Permanently switch from SecurityManager to Entitlements (elastic#124865) (elastic#125117)

ldematte · web-flow · commit a4d729794462 · 2025-03-18T18:38:45.000+02:00
The JDK team has completely disabled the Java SecurityManager from Java 24. Elasticsearch has always used the Java SecurityManager as an additional protection mechanism; in order to retain this second line of defense, the Elasticsearch Core/Infra team has been working on the Entitlements project.

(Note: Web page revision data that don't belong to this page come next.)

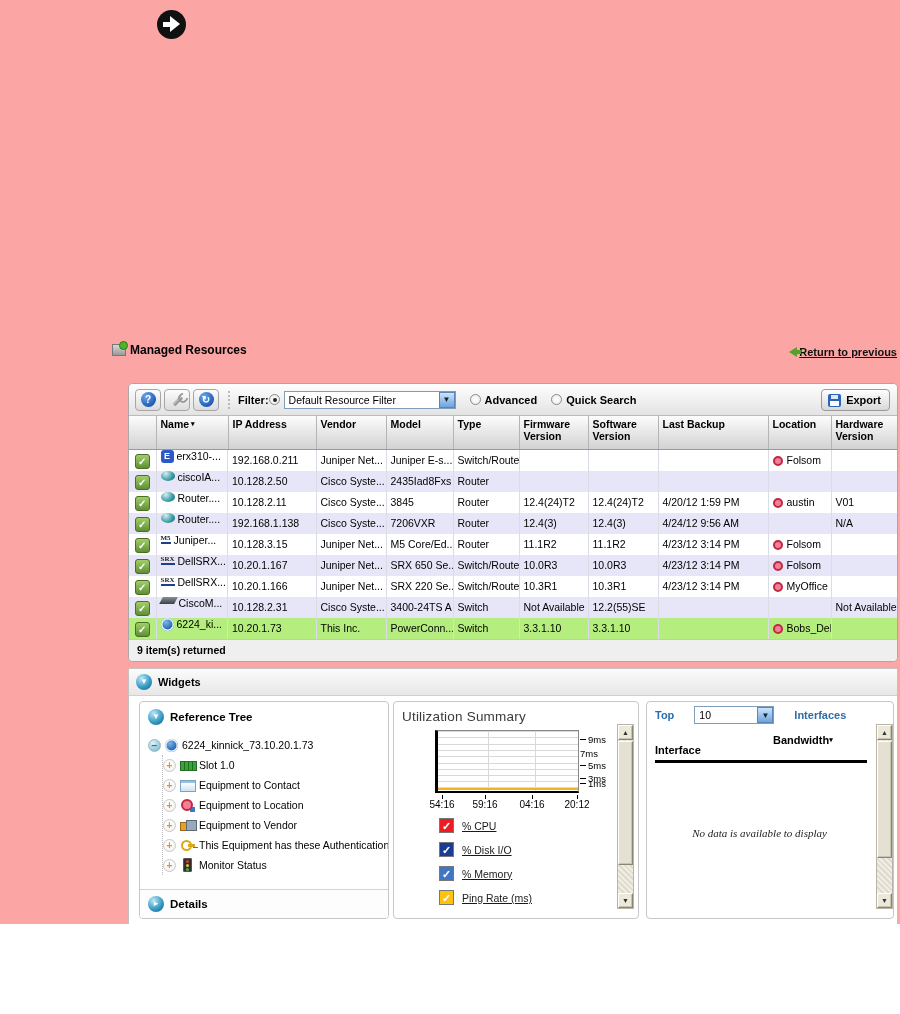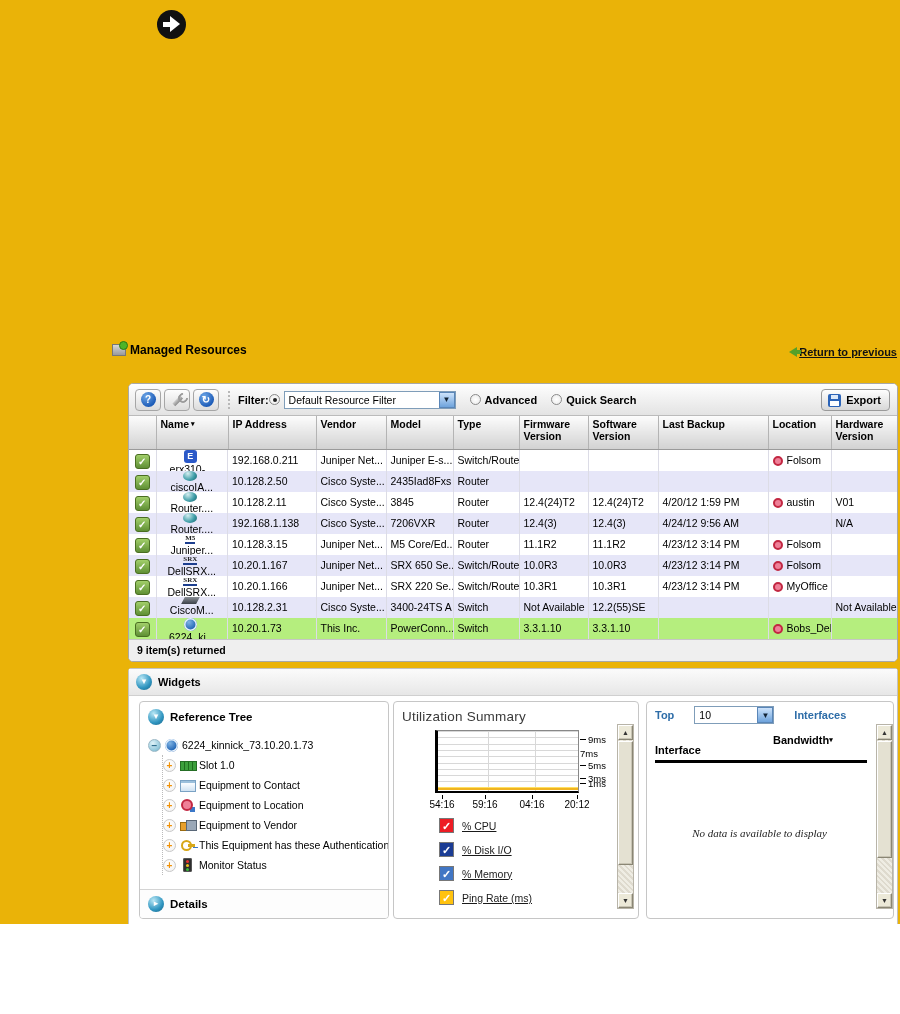--- a/index.html
+++ b/index.html
@@ -1,17 +1,17 @@
 <!DOCTYPE html>
 <html><head>
 <meta charset="utf-8">
 <style>
   * { margin:0; padding:0; box-sizing:border-box; }
   html,body { width:900px; height:1014px; background:#fff; font-family:"Liberation Sans", sans-serif; color:#000; }
-  .page { position:relative; width:900px; height:924px; overflow:hidden; background:#eab308; }
+  .page { position:relative; width:900px; height:924px; overflow:hidden; background:#fca5a5; }
 
   
   .notice { position:absolute; left:157px; top:10px; width:29px; height:29px; background:#111; border-radius:50%; }
   .notice .bar { position:absolute; left:6px; top:12px; width:8px; height:5px; background:#fff; }
   .notice .tri { position:absolute; left:13px; top:6px; width:0; height:0; border-left:10px solid #fff; border-top:8.5px solid transparent; border-bottom:8.5px solid transparent; }
 
   
   .title-row { position:absolute; left:112px; top:341px; height:18px; display:flex; align-items:center; }
   .mr-icon { width:14px; height:12px; background:linear-gradient(#d8d8d8,#9a9a9a); border:1px solid #777; margin-right:4px; position:relative; }
   .mr-icon::after { content:""; position:absolute; right:-3px; top:-4px; width:7px; height:7px; border-radius:50%; background:#4db428; border:1px solid #2c7a12; }
@@ -45,21 +45,21 @@
 
   
   table.res { width:768px; border-collapse:collapse; table-layout:fixed; font-size:10.5px; }
   table.res th { background:linear-gradient(#fcfcfc,#d2d2d2); border-right:1px solid #b4b4b4; border-bottom:1px solid #9a9a9a; font-size:10.5px; text-align:left; padding:2px 4px; height:33px; vertical-align:top; cursor:pointer; }
   table.res td { border-right:1px solid #dcdce6; padding:0 4px; height:21px; overflow:hidden; white-space:nowrap; }
   tr.drow { background:#fff; cursor:pointer; }
   tr.drow.alt { background:#e6e6f8; }
   tr.drow.sel { background:#b5ee7e; }
   .c-chk { text-align:center; }
   .chk { display:inline-block; width:15px; height:15px; margin-top:2px; border-radius:3px; border:1px solid #4a6e22; background:linear-gradient(#a2cf6a,#5f8f35); color:#fff; font-size:10px; font-weight:bold; line-height:14px; text-align:center; cursor:pointer; }
-  .c-name { display:flex; align-items:center; height:21px; border-right:none;flex-direction:column; }
+  .c-name { display:flex; align-items:flex-start; height:21px; border-right:none; }
   .nic { flex:none; margin-right:3px; display:inline-block; }
   .ic-e { width:13px; height:13px; background:#2b59c8; border-radius:3px; color:#fff; font-size:9px; font-weight:bold; text-align:center; line-height:13px; }
   .ic-e::after { content:"E"; }
   .ic-globe { width:14px; height:10px; border-radius:50%; background:radial-gradient(circle at 35% 25%, #d6eef0, #42a0aa 55%, #135e68); }
   .ic-m5, .ic-srx { font-family:"Liberation Serif", serif; font-size:7px; font-weight:bold; color:#222; border-bottom:2px solid #1d3f8f; line-height:8px; }
   .ic-m5::after { content:"M5"; } .ic-srx::after { content:"SRX"; }
   .ic-switch { width:15px; height:7px; background:linear-gradient(#8a8f96,#3c4148); transform:skewX(-28deg); }
   .ic-dell { width:13px; height:13px; border-radius:50%; background:radial-gradient(circle at 38% 32%, #7fb4e4, #1f63b4 65%, #124a8c); box-shadow:inset 0 0 0 1.5px #e8f2fc; }
   .loc-ic { display:inline-block; width:10px; height:10px; border-radius:50%; background:#ef8098; border:2.5px solid #c22742; vertical-align:-2px; margin-right:4px; }
   .sort-tri { font-size:7px; vertical-align:2px; }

Similar to SecurityManager, Entitlements only allow calling specific methods in the JDK when the caller has a matching policy attached. In other words, if some code (in the main Elasticsearch codebase, in a plugin/module, or in a script) attempts to perform a "privileged" operation and it is not entitled to do so, a NotEntitledException will be thrown.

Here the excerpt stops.